Wherever the string "AngebotspreisCHF" shows up in the records below, return that line.

[Before-and-after change records]

Content starts

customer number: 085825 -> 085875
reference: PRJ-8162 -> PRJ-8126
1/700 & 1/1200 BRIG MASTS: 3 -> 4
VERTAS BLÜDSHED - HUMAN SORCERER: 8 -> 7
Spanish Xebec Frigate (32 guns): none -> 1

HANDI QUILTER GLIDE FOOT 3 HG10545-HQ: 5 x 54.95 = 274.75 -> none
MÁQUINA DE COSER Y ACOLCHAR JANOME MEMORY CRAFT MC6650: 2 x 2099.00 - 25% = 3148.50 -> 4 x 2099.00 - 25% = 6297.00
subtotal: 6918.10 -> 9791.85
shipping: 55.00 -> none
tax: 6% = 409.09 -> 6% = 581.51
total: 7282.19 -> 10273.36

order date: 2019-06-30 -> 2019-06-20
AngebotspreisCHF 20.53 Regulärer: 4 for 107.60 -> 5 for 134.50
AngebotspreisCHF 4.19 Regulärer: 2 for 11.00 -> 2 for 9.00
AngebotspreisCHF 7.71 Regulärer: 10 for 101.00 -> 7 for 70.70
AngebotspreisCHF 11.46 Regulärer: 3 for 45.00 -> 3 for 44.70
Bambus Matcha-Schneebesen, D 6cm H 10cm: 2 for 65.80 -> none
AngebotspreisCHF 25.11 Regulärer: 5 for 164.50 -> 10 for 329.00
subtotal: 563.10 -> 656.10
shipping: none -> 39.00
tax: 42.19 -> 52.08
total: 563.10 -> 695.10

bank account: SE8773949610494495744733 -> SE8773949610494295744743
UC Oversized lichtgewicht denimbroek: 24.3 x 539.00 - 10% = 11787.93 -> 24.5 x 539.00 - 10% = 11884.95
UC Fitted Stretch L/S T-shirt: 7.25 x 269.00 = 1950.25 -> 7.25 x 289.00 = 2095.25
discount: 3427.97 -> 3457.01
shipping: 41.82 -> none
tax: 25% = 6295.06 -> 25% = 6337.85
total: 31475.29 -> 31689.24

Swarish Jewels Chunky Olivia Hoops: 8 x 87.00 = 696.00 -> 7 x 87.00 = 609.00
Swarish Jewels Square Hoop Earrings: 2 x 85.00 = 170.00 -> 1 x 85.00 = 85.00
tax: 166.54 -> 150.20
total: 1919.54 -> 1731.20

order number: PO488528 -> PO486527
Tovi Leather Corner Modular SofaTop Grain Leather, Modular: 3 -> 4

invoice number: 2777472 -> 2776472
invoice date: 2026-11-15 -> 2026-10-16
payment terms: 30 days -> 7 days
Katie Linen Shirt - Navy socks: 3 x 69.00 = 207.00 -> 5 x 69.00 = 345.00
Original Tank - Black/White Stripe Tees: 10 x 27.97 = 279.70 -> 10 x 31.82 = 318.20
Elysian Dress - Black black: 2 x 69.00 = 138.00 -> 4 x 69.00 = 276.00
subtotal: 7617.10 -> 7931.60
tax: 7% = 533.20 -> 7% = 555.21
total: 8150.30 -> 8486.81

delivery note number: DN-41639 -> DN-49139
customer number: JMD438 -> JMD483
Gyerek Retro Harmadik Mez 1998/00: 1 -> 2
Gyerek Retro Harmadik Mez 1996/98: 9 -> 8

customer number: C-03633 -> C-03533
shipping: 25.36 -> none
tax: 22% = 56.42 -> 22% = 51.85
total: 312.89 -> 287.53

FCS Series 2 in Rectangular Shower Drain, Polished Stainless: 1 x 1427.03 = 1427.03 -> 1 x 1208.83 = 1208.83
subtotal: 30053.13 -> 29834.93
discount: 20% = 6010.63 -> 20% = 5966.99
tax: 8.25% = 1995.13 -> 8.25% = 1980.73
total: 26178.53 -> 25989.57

Content ends

### Response to the task
AngebotspreisCHF 20.53 Regulärer: 4 for 107.60 -> 5 for 134.50
AngebotspreisCHF 4.19 Regulärer: 2 for 11.00 -> 2 for 9.00
AngebotspreisCHF 7.71 Regulärer: 10 for 101.00 -> 7 for 70.70
AngebotspreisCHF 11.46 Regulärer: 3 for 45.00 -> 3 for 44.70
AngebotspreisCHF 25.11 Regulärer: 5 for 164.50 -> 10 for 329.00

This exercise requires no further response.